In the dynamic landscape of clinical development, Diamond Age (DA) has solidified its position as a trusted bioinformatics partner of choice, particularly with respect to the handling of valuable patient samples. The following case studies demonstrate how DA’s tailored bioinformatics solutions played a pivotal role in helping clients navigate through complex clinical trial challenges, adapt to unforeseen circumstances, and make well-informed “Go/No-Go” decisions.
· A client trusted DA to help identify biomarkers of treatment response in an ongoing oncology clinical trial. Having recently lost their internal bioinformatics scientist, the client relied solely on DA for bioinformatics support. A senior DA consultant worked closely with the client’s head of translation to plan a custom analysis on tumor biopsy sequencing data. DA then conducted a comprehensive statistical analysis, including short variant calls and copy number calls, to derive meaningful insights from the data. The client used the results to confidently determine if any discoverable biomarkers were present in the patient set and was able to make a well-informed decision regarding the trial’s trajectory.
· A longstanding partner, overwhelmed internally, sought DA’s expertise to create a streamlined analysis process and enhance efficiency throughout the trial’s duration. DA deployed an alignment pipeline in the client’s cloud environment and crafted a customized statistical analysis plan for the client’s complex trial design. The client used the results to identify gene sets affected by the investigational treatment, allowing them to better understand their treatment and to identify relevant biomarkers to monitor in future patients. Close communication fostered timely adjustments and ongoing support.

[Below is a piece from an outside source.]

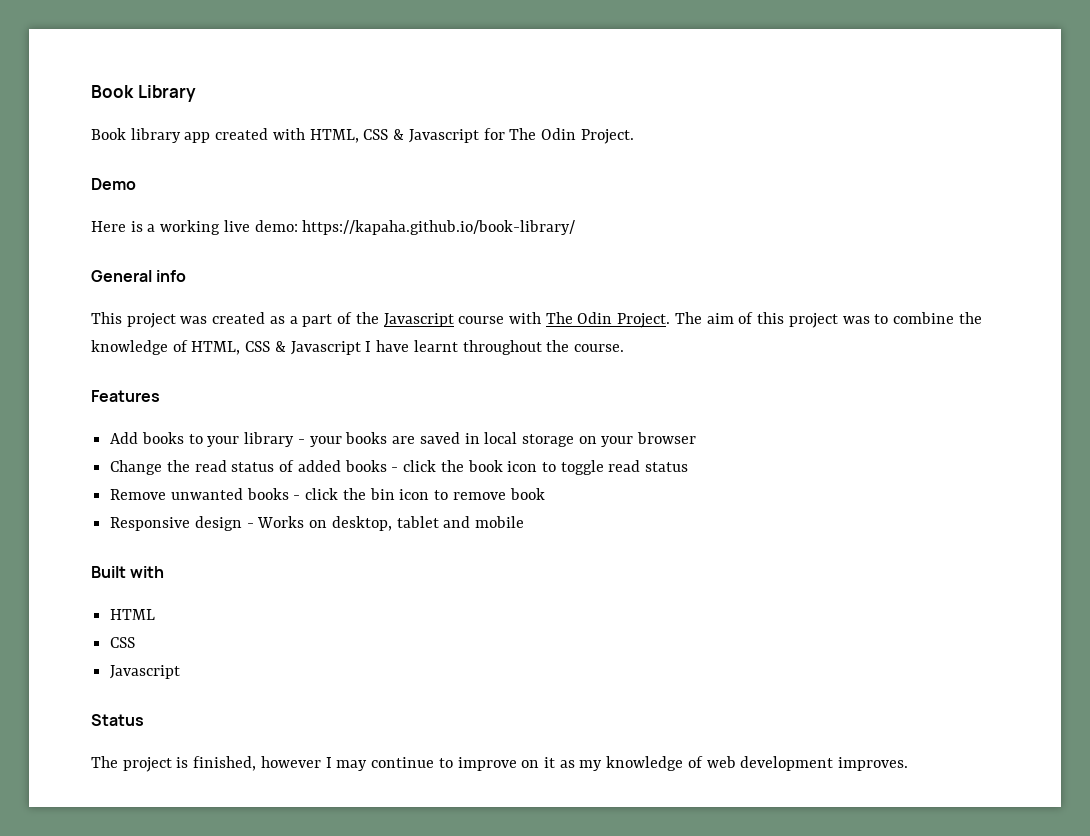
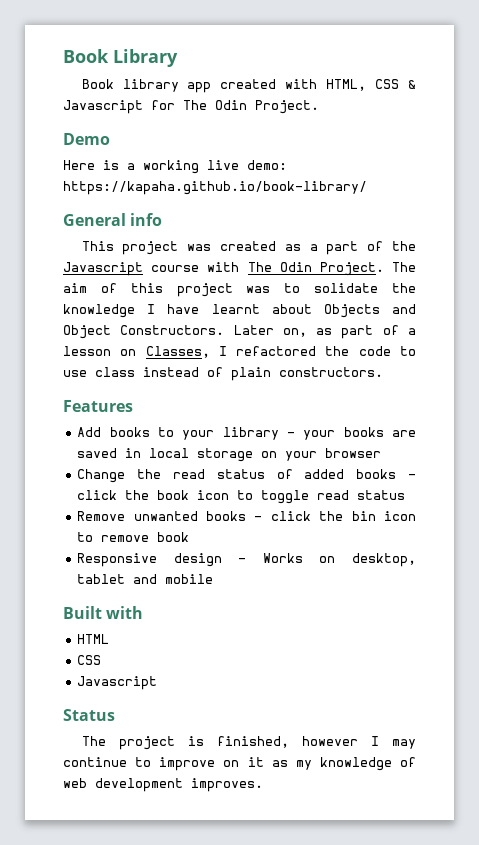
[892,312,954,324] combine -> [314,283,379,293] solidate
[172,340,624,355] of HTML, CSS & Javascript I have learnt throughout the course. -> [147,304,416,318] [63,325,416,339] [63,346,416,358] [63,367,383,381] I have learnt about Objects and Object Constructors. Later on, as part of a lesson on Classes, I refactored the code to use class instead of plain constructors.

· A client required expertise in single cell RNA sequencing (scRNA-Seq) analysis and engaged DA for assistance in gaining greater insight into adverse events that were reported within an ongoing clinical trial. Using scRNA-Seq to analyze cell type composition changes with treatment, DA’s custom analysis provided valuable insights on the cause of these adverse events, providing a pathway for further exploration as well as the ability to make an informed decision regarding the trial’s trajectory.